“Hey, Vee,”Jayce called out, smiling as he watched her storm into the clubhouse. She slammed her hand over the light switch on the wall the second she arrived, turning on the bulb that hung from the ceiling. “Check out the score we got tonight. Paul found a mansion near the border that hasn’t been occupied in months, and we?—”
He stopped and stared at her. Vee was panicked.
And Vee never, ever panicked.
“Vee?” he asked, scrambling to stand up. “Vee, what’s going on? What’s wrong?”
“I messed up,” Vee muttered. She looked around frantically, her breaths quick and panicked. She rushed from the light switch to thelamp they kept in the corner, turning it on. Scowling, she tore the lamp shade from it, flooding the room with even more light. “I got caught.”
“Vee—” Jayce started.
“No time,” she interrupted. “Do we still have those massive lights on the poles? The ones we took from that factory by the docks?”
Jayce blinked. “Flood lights,” he told her. “And yeah. We have three of them, down in the basement.”
“I need them. And I need you to set them up. All of them, up on the roof.” She was manic, her head twisting as she looked around the warehouse. She positioned herself in the center of the room, directly under the overhead light. “And they need to overlap, do you understand? All of them pointed at the center of the roof, no … no shadows between them, okay? And then I need you to get everyone out of here. Take them to my Nan’s, take them to Jasper’s place. Take them anywhere, I don’t care, but they all need to be gone.”
“Vee,” Jayce said, voice soft. “I can help. We can help. Whatever it is you did. Just talk to me.”
Vee growled so furiously Jayce took an involuntary step back.
“It’s too late, Jayce,” she snapped. “I told you, I got caught. There’s no fixing this anymore. I need you to get everyone out. I can’t let anyone else go down for my mistake. I can’t let anyone else get hurt.”
“What happened?” Jayce pressed.
Her power hit him so quickly he had no time to react. One moment he was taking a step toward her, and the next he was on his knees, kneeling.
“No more questions,” Vee ordered. “Get the lights up and get everyone out, Jayce. As soon as you can. Do you understand me?”

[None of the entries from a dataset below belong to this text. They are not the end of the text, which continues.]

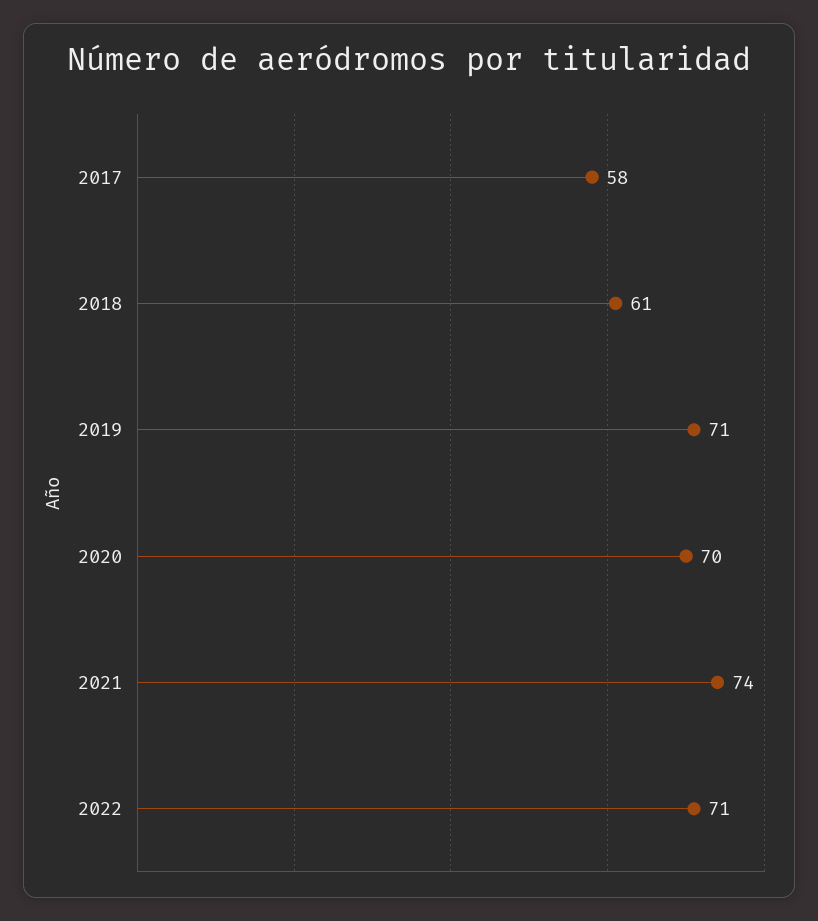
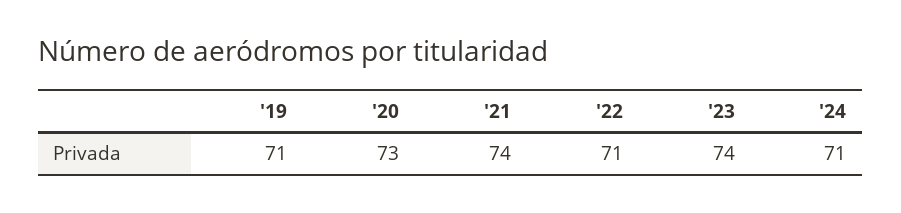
2017: 58 -> none
2018: 61 -> none
2020: 70 -> 73
'23: none -> 74
'24: none -> 71

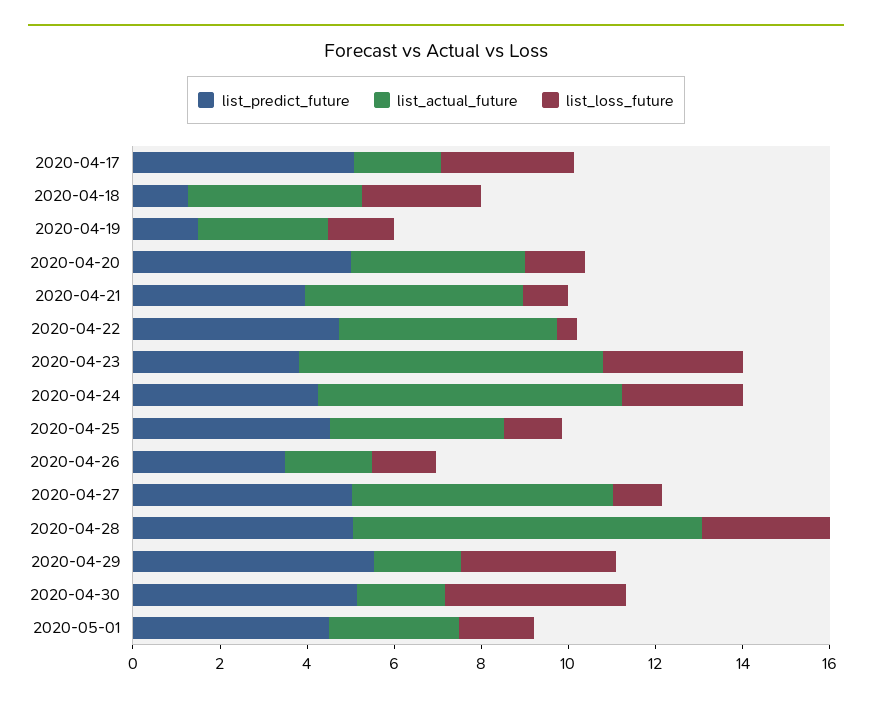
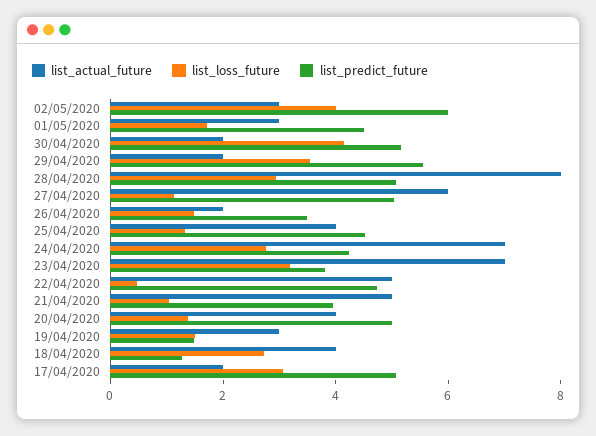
list_actual_future, 02/05/2020: none -> 3
list_loss_future, 02/05/2020: none -> 4
list_predict_future, 02/05/2020: none -> 6

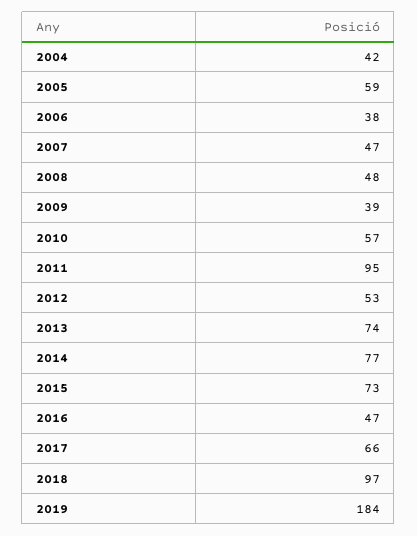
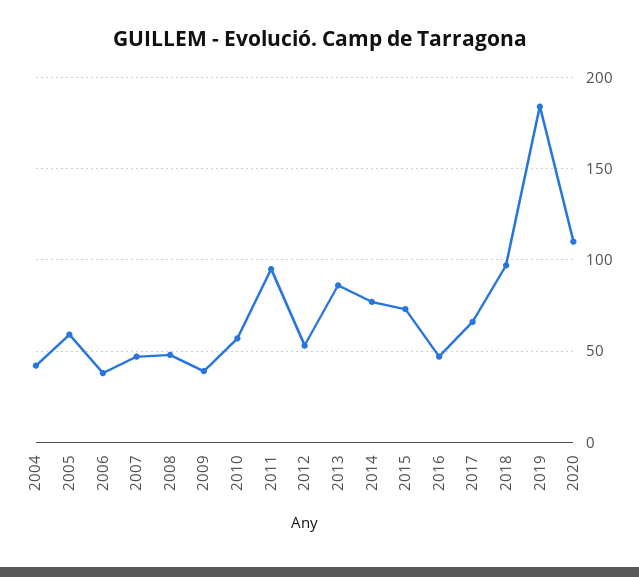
2013: 74 -> 85
2020: none -> 110

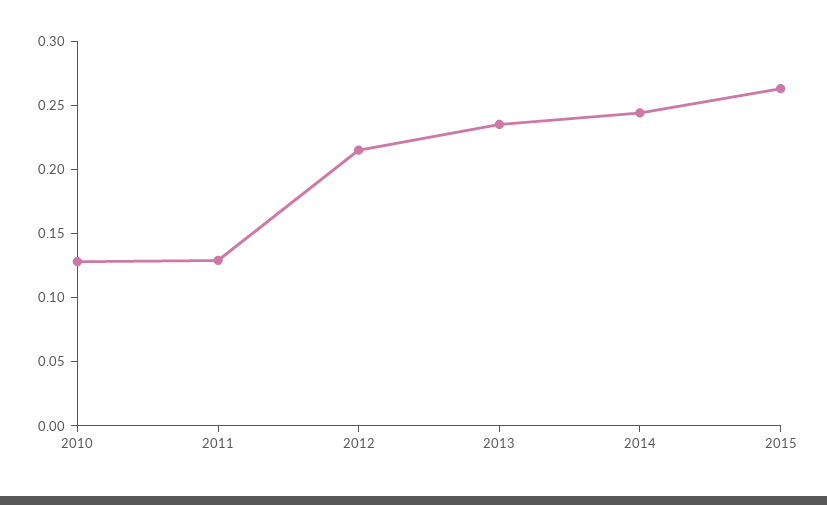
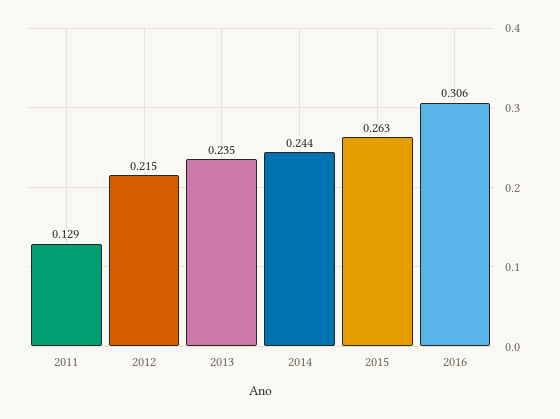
2010: 0.13 -> none
2016: none -> 0.306

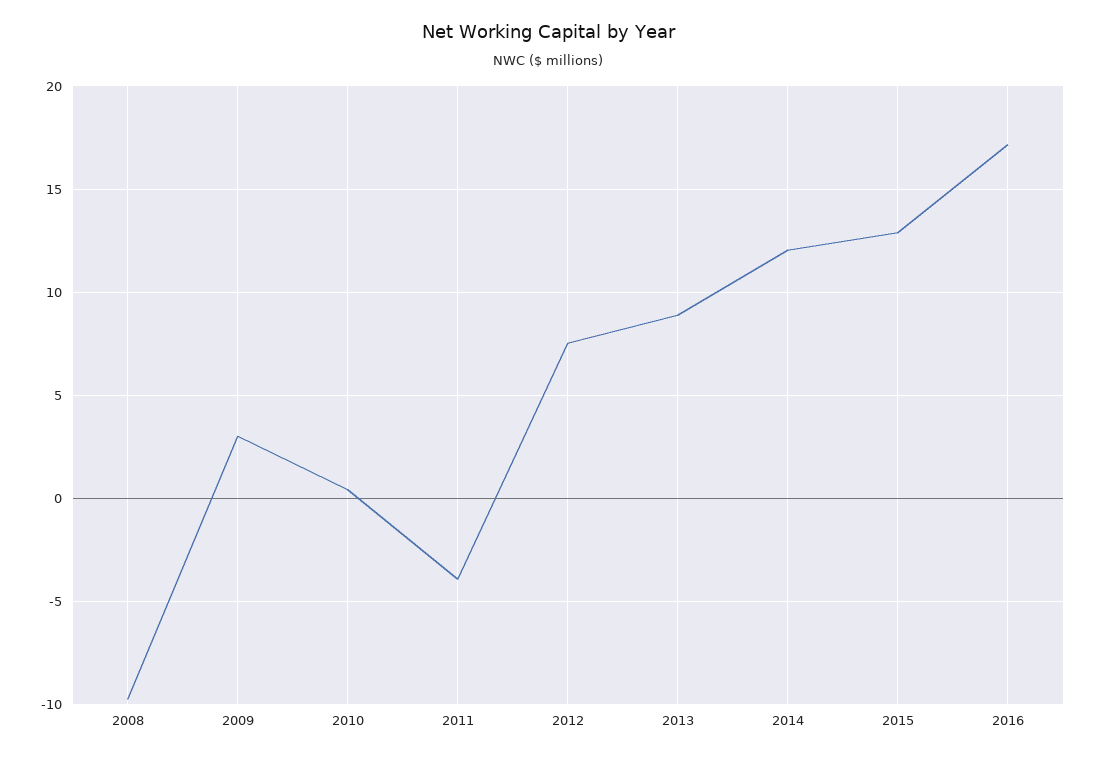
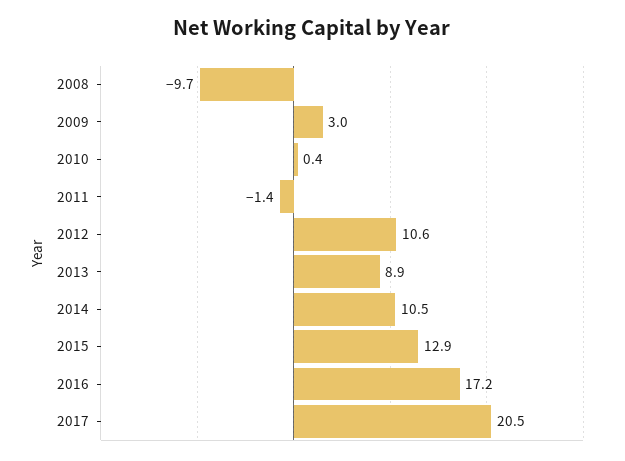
2011: -4 -> -1.4
2012: 7.5 -> 10.6
2014: 12 -> 10.5
2017: none -> 20.5

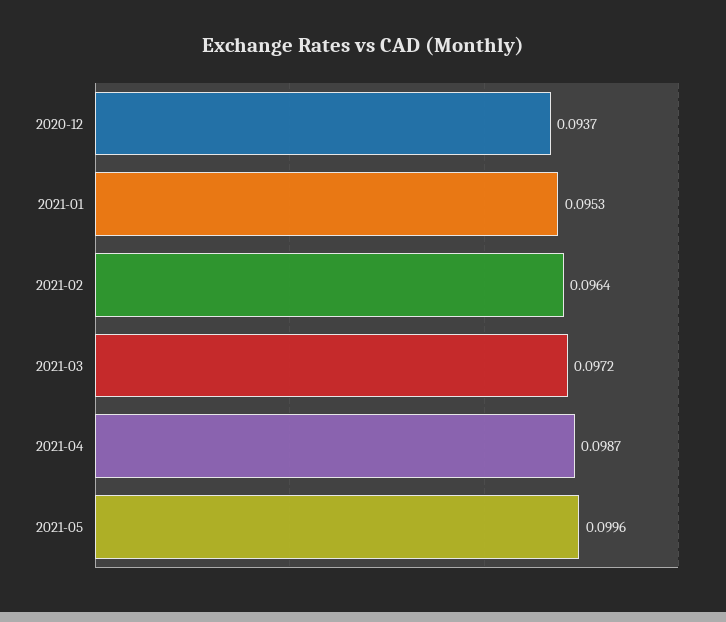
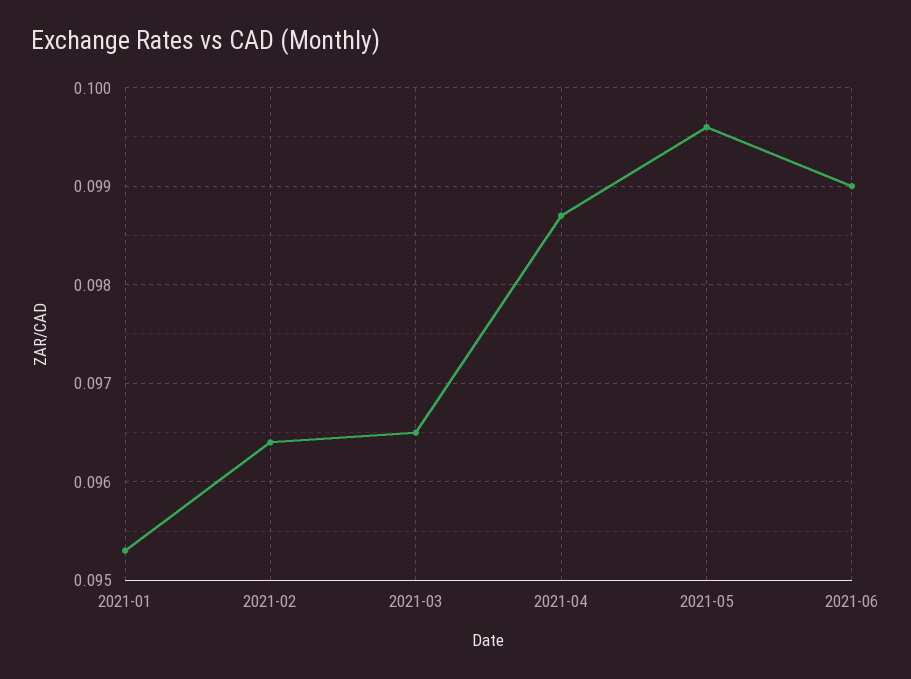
2020-12: 0.0937 -> none
2021-03: 0.0972 -> 0.0965
2021-06: none -> 0.099

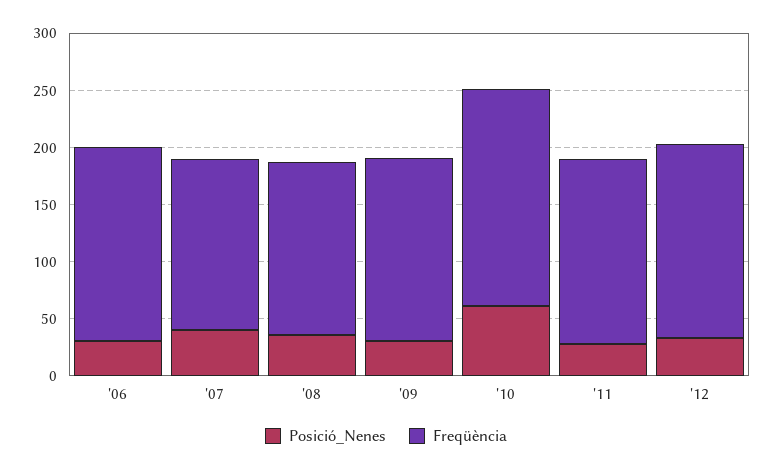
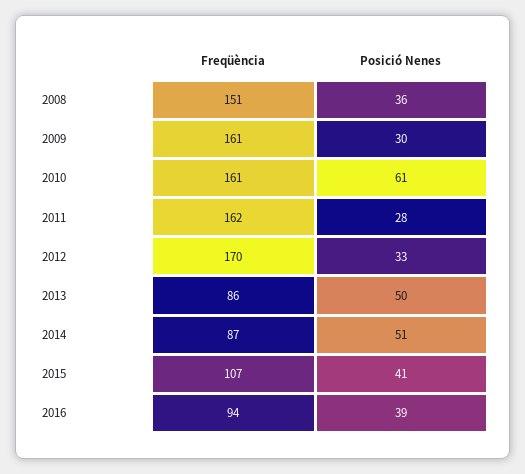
Posició_Nenes, '06: 30 -> none
Freqüència, '06: 170 -> none
Posició_Nenes, '07: 40 -> none
Freqüència, '07: 150 -> none
Freqüència, '10: 190 -> 161
Freqüència, 2013: none -> 86
Posició_Nenes, 2013: none -> 50
Freqüència, 2014: none -> 87
Posició_Nenes, 2014: none -> 51
Freqüència, 2015: none -> 107
Posició_Nenes, 2015: none -> 41
Freqüència, 2016: none -> 94
Posició_Nenes, 2016: none -> 39

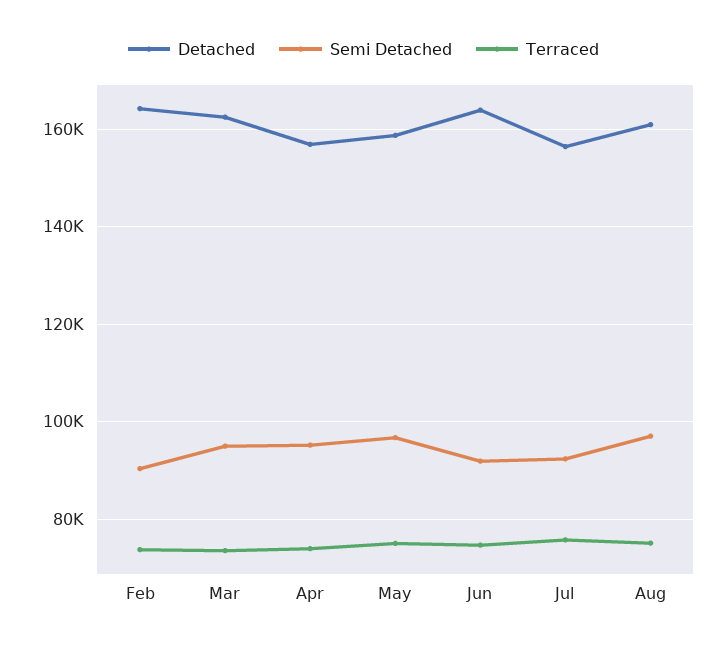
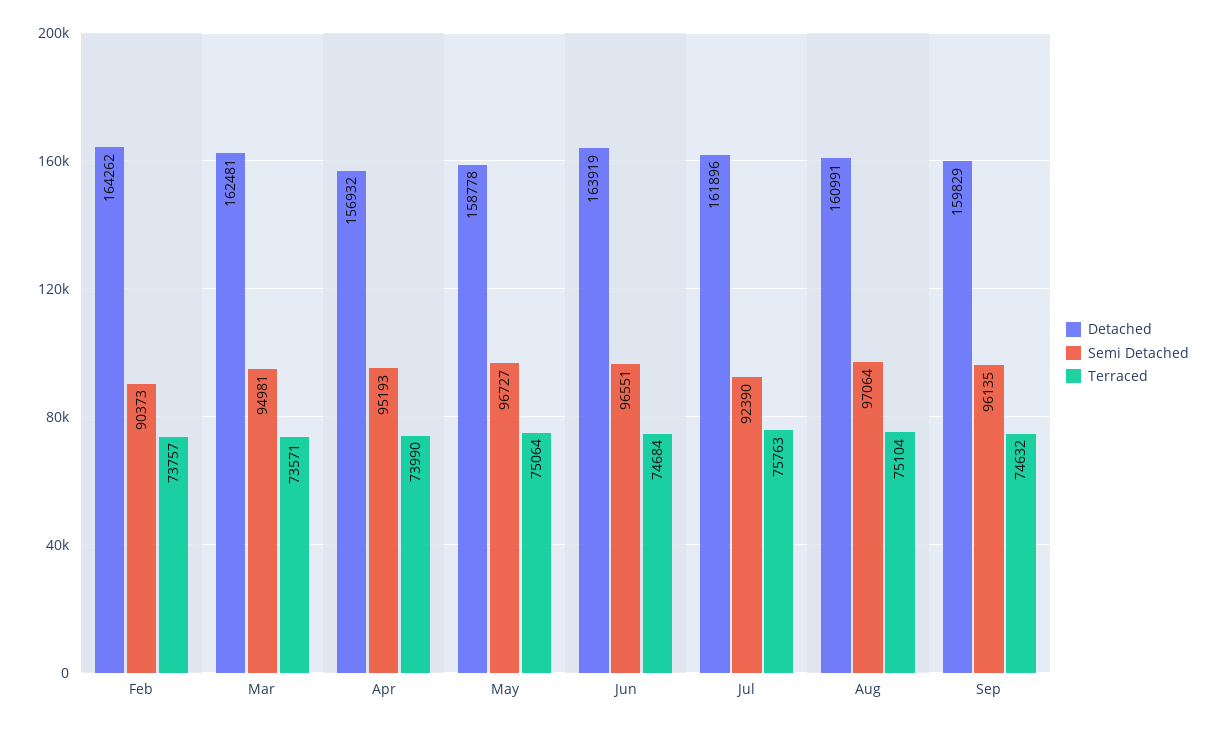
Semi Detached, Jun: 92000 -> 96551
Detached, Jul: 156000 -> 161896
Detached, Sep: none -> 159829
Semi Detached, Sep: none -> 96135
Terraced, Sep: none -> 74632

As quickly as she had taken him, she let go, and that power that held him in her grasp was gone. Jayce blinked, heart pounding.
“I understand,” he said. “I’ll do it. But, Vee, you’re not alone anymore. And we’re not little kids. We can help, we can…”
He looked up, but the room was empty.
She was already gone.
Chapter 60
JASPER
Jasper awoke to the sound of someone ransacking his kitchen.
It had been so long since anyone had been stupid enough to break into his home, the sounds didn’t fully rouse him, not right away. For a moment he just lay in his bed, lost in the fog that exists between sleep and consciousness.
Then something shattered, and that fog dissipated in an instant. Jasper was awake, snarling as he barreled out of his bedroom and into the kitchen.
But it wasn’t a thief who awaited him there. It wasn’t a thief who had ransacked the place, upending drawers and digging through his cupboards.
It was Vivian.
“Viv?” Jasper asked, looking around at the mess. His floor was covered in a hodgepodge of junk. Tools and kitchen utensils. He tried to step around it all, pushing aside a ladle with his foot to make room.
Vivian was buried in a lower cabinet, on her hands and knees. She whipped her head out to scream, “Don’t turn off that light!” before immediately diving back in, digging through his emergency supplies. She tossed items out behind her, leaving them in a pile on the ground.
“She can move through the dark,” Vivian was muttering, her voiceso low Jasper could barely hear her. “I don’t know how, but she can. Dark and shadows. She controls them, somehow.”
“Who are you talking about?” Jasper asked, pushing more junk out of the way to take another step forward.